WHAT IS EXPECTED: Beginning with the line that contains "font-size: 12px ->", retype the entries below exactly, ending with the line that contains "text: Rockley ->". Leave out any pictures.

DATASET CONTENT:
══════════════════════════════

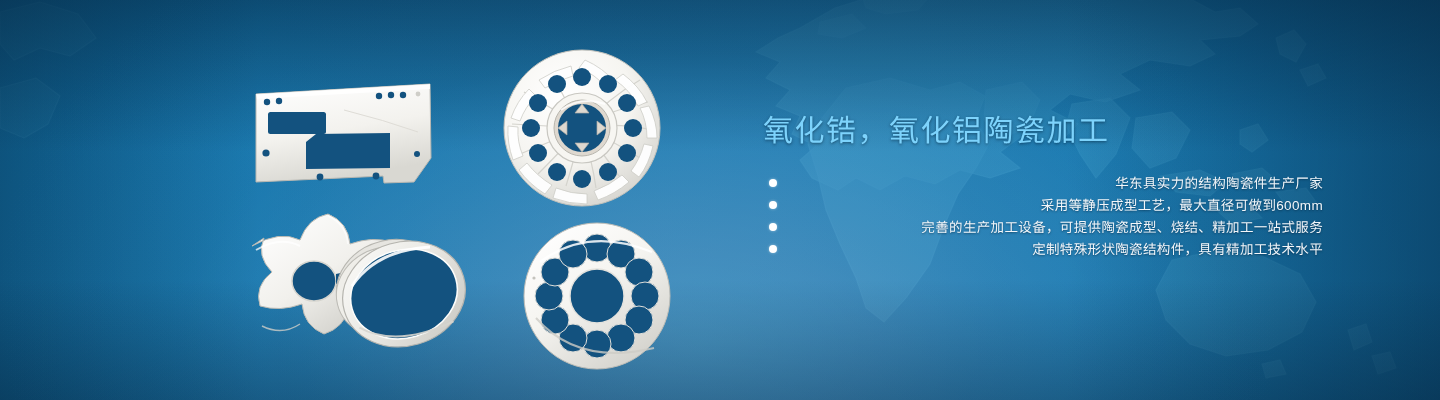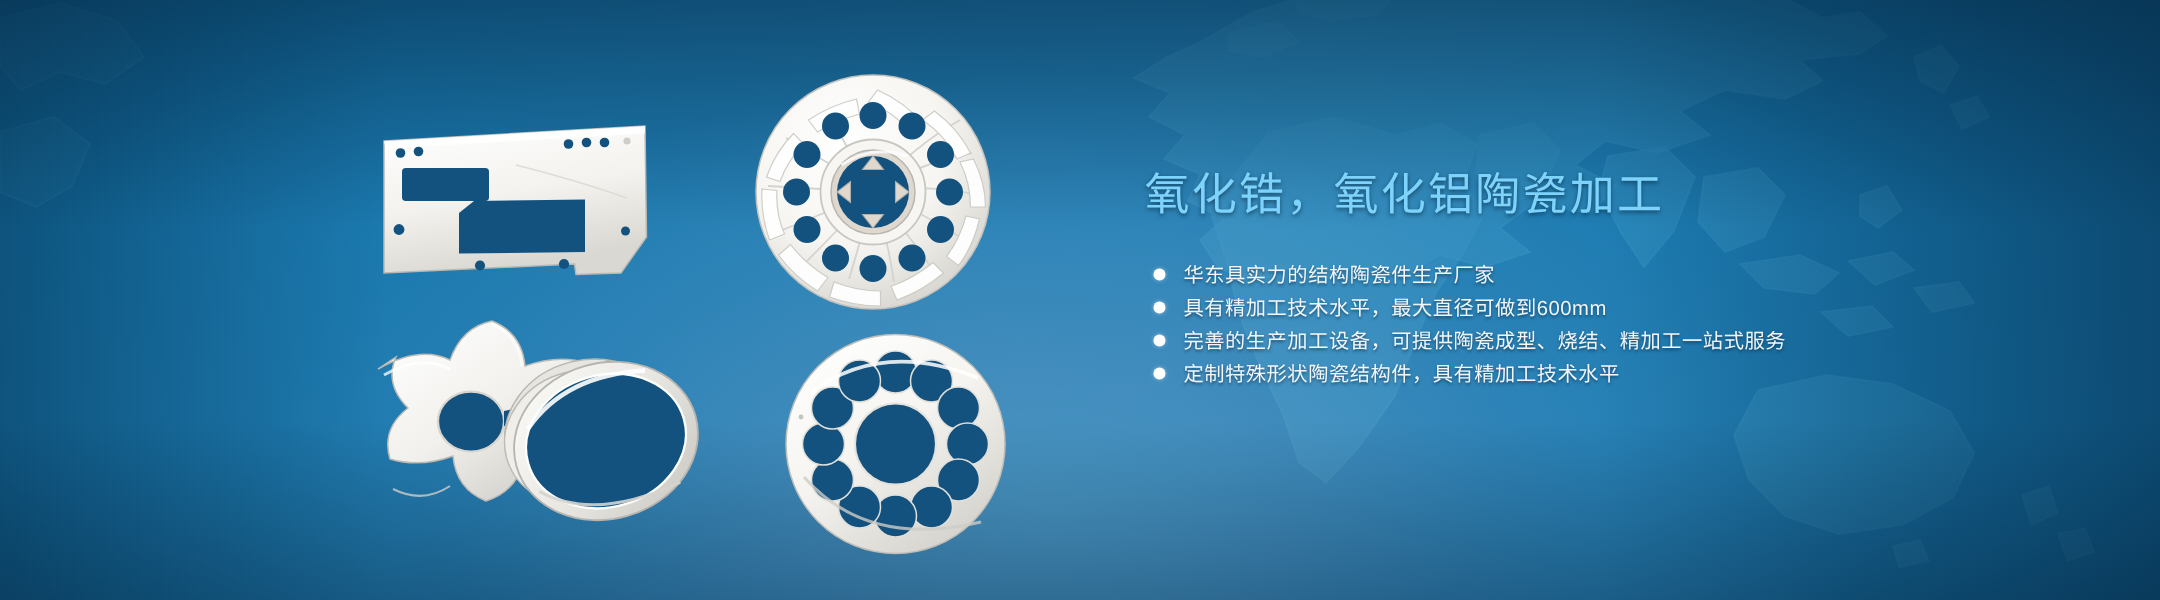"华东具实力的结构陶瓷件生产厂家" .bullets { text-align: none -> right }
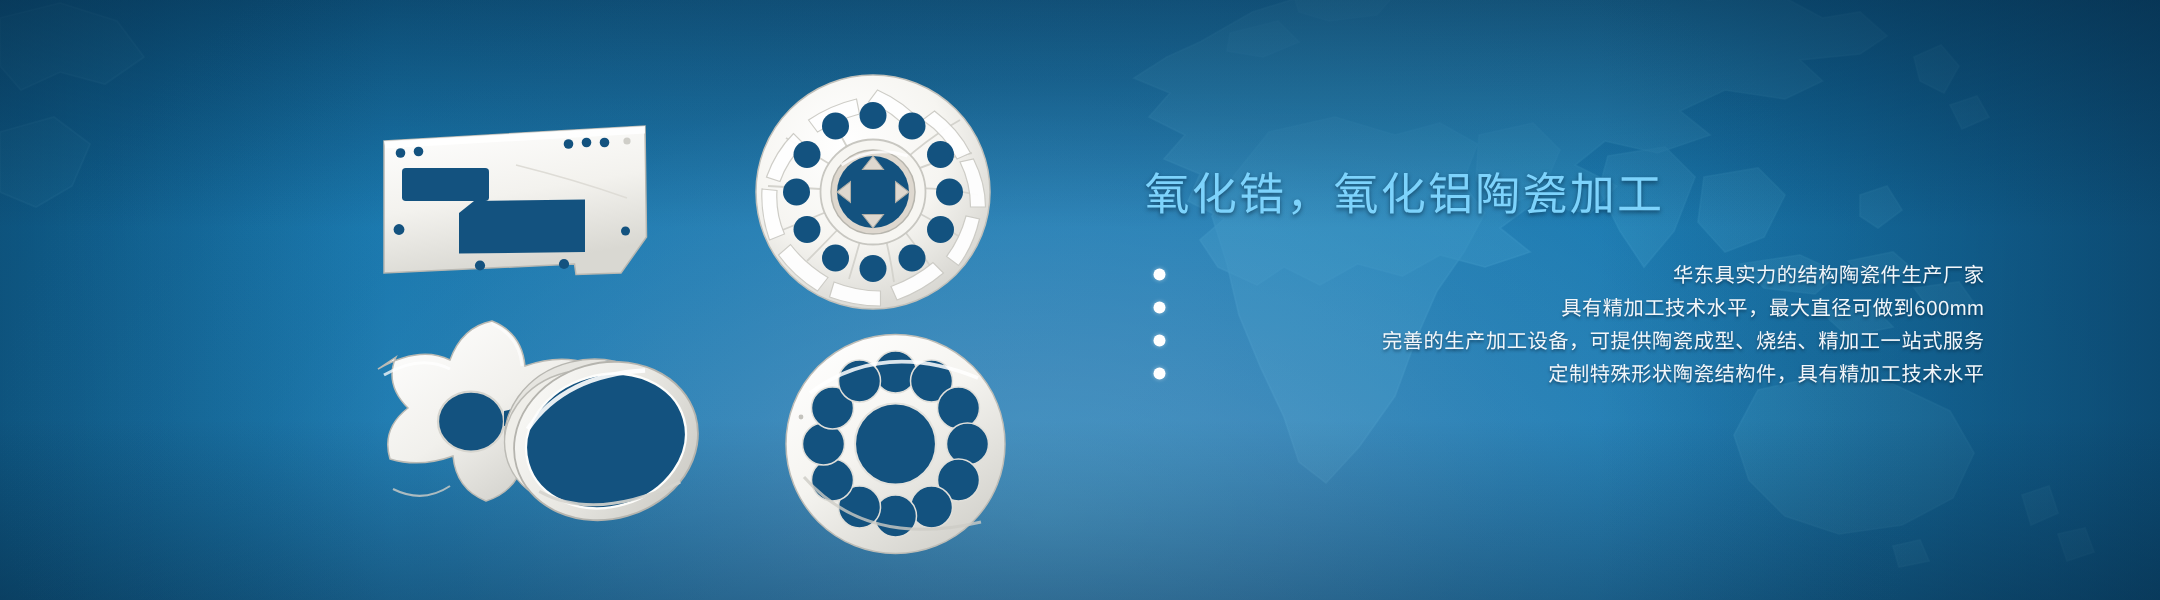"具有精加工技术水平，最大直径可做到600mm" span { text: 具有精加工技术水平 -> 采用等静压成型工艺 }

══════════════════════════════

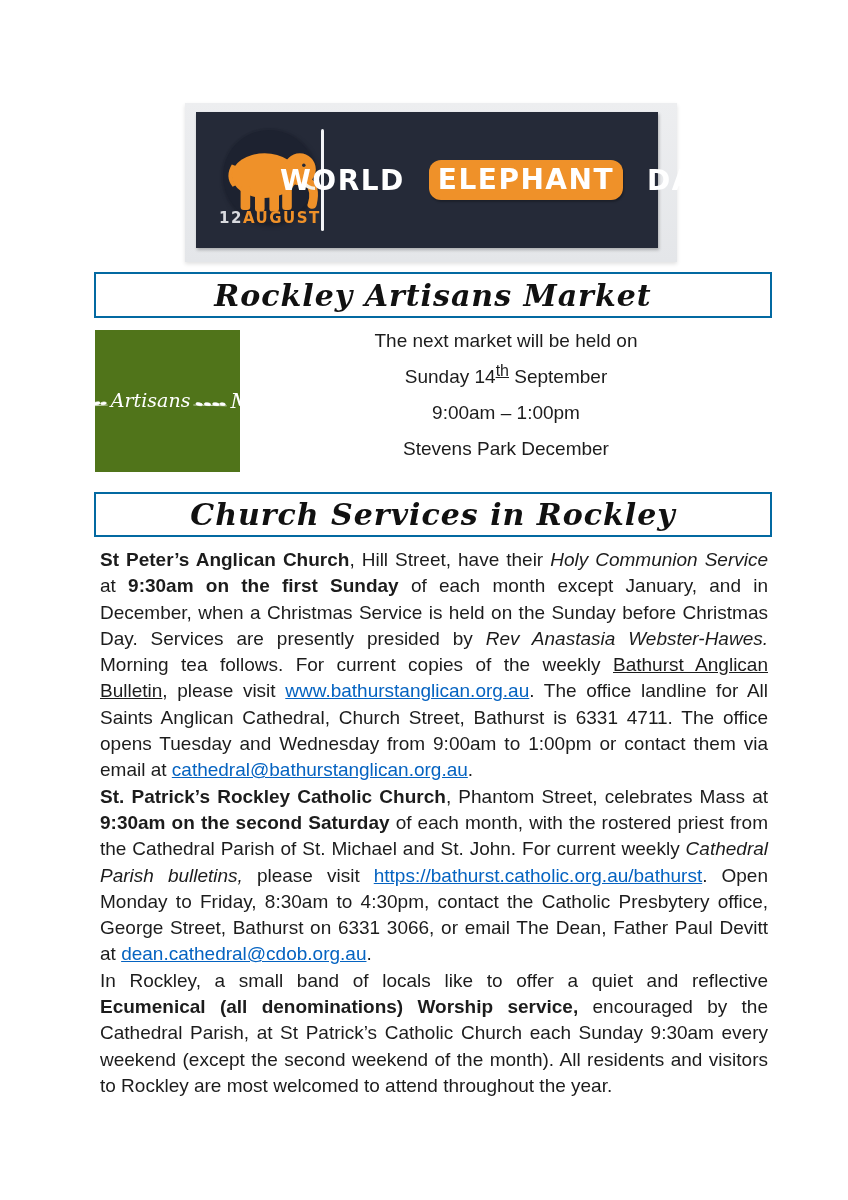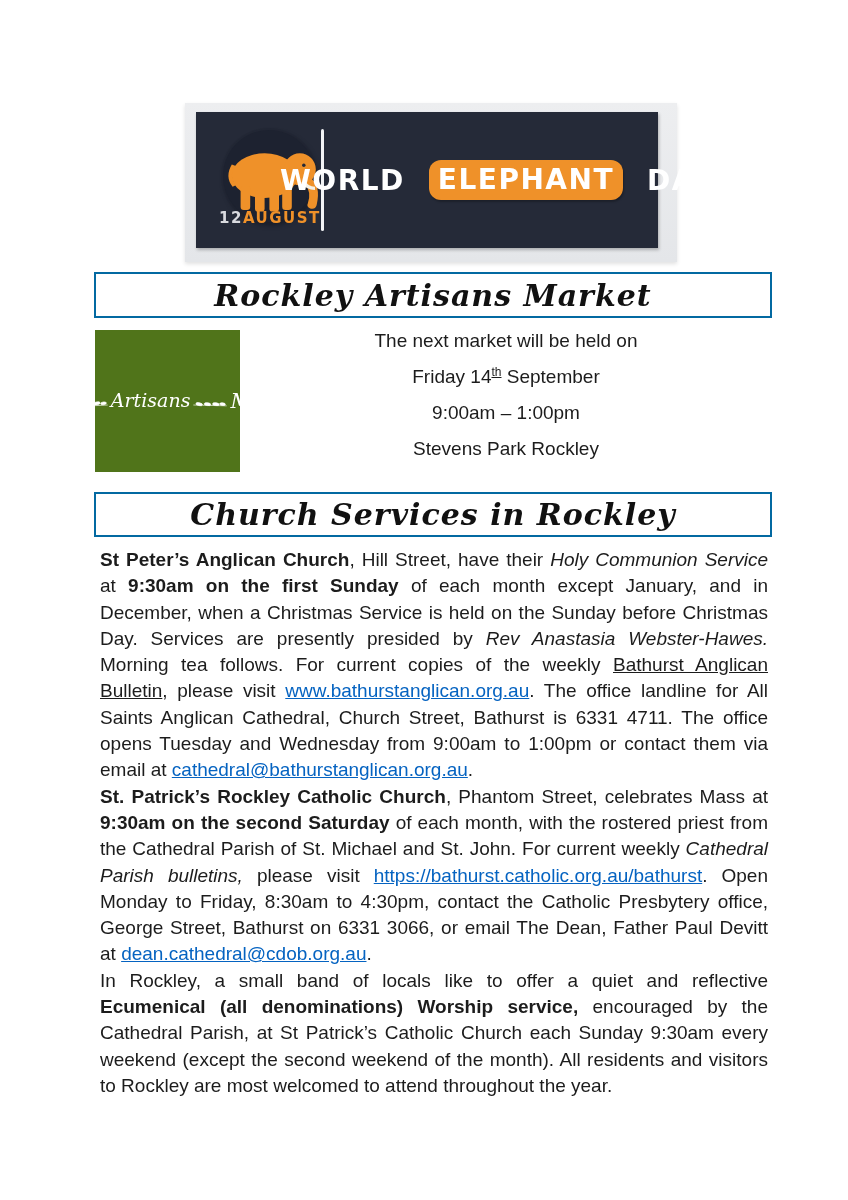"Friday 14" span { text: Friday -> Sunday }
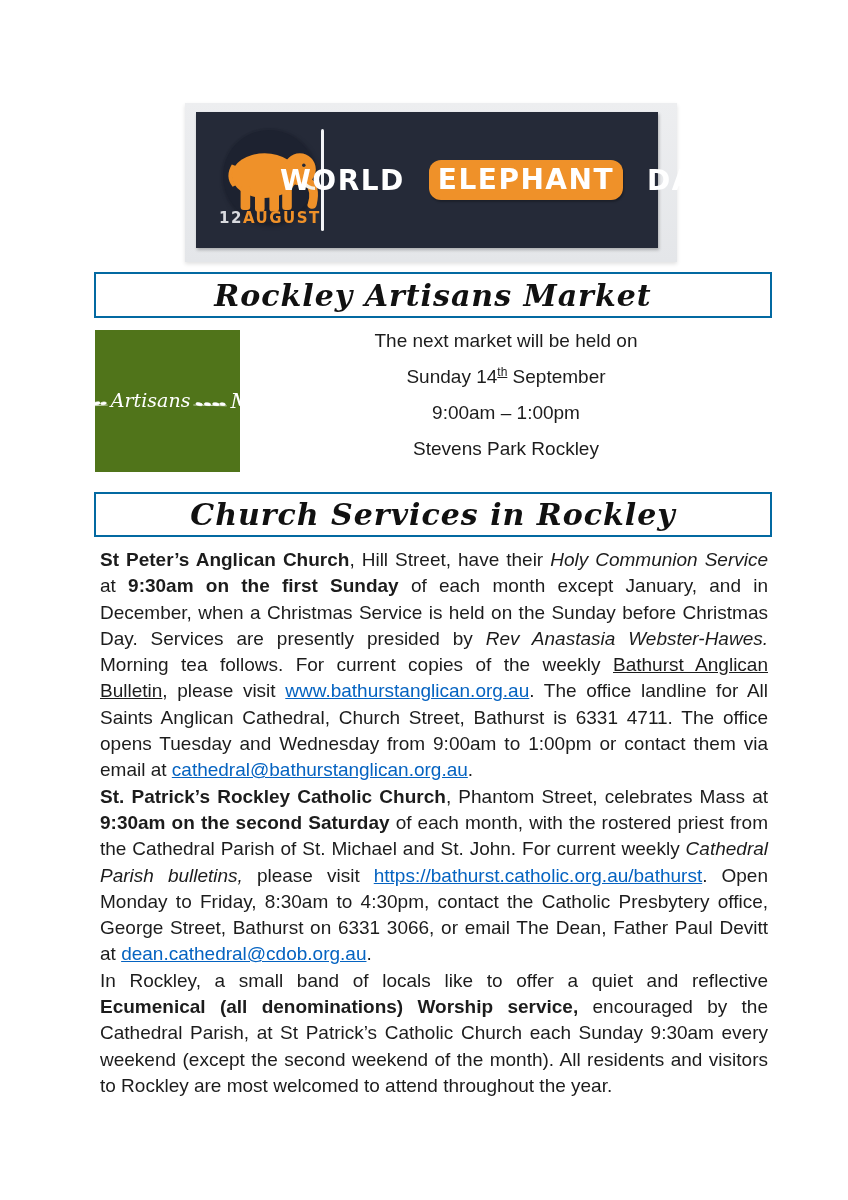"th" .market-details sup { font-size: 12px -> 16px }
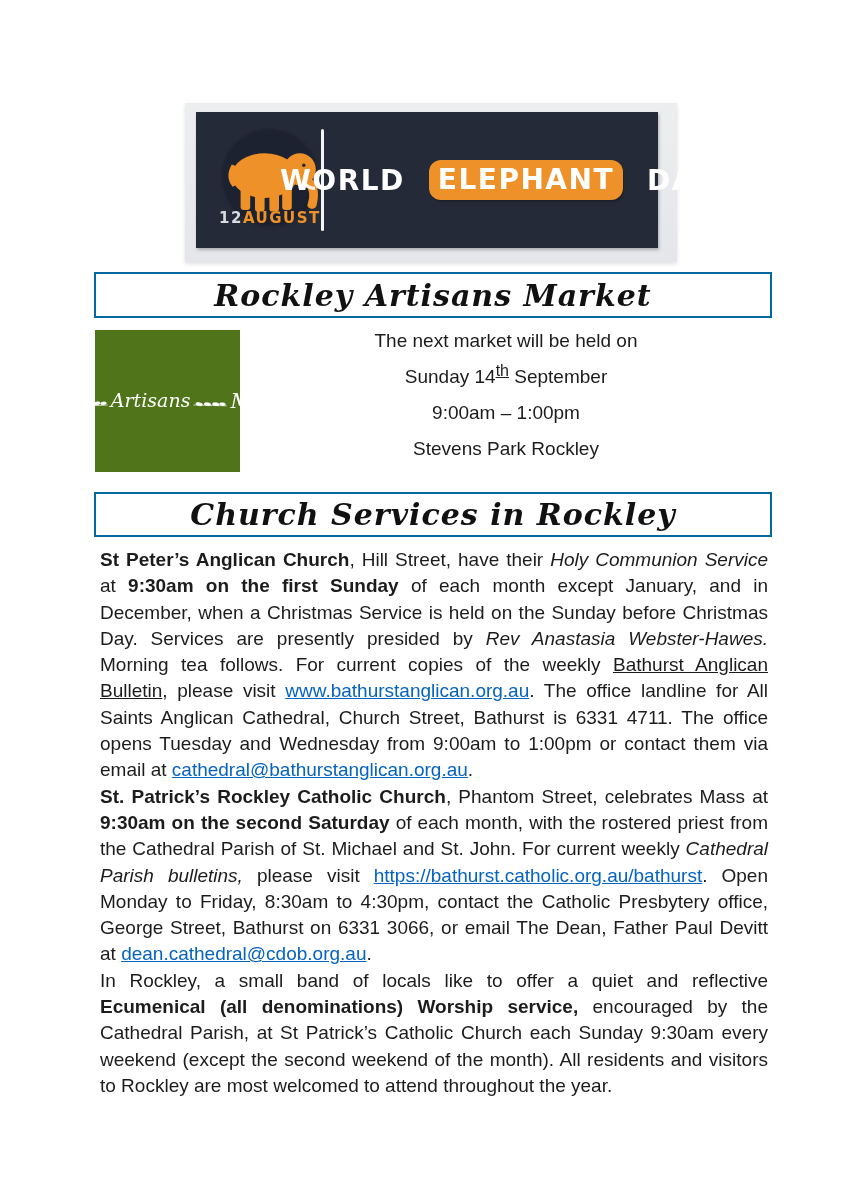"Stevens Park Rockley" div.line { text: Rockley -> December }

══════════════════════════════

EXERCISE RESPONSE:
"th" .market-details sup { font-size: 12px -> 16px }
"Stevens Park Rockley" div.line { text: Rockley -> December }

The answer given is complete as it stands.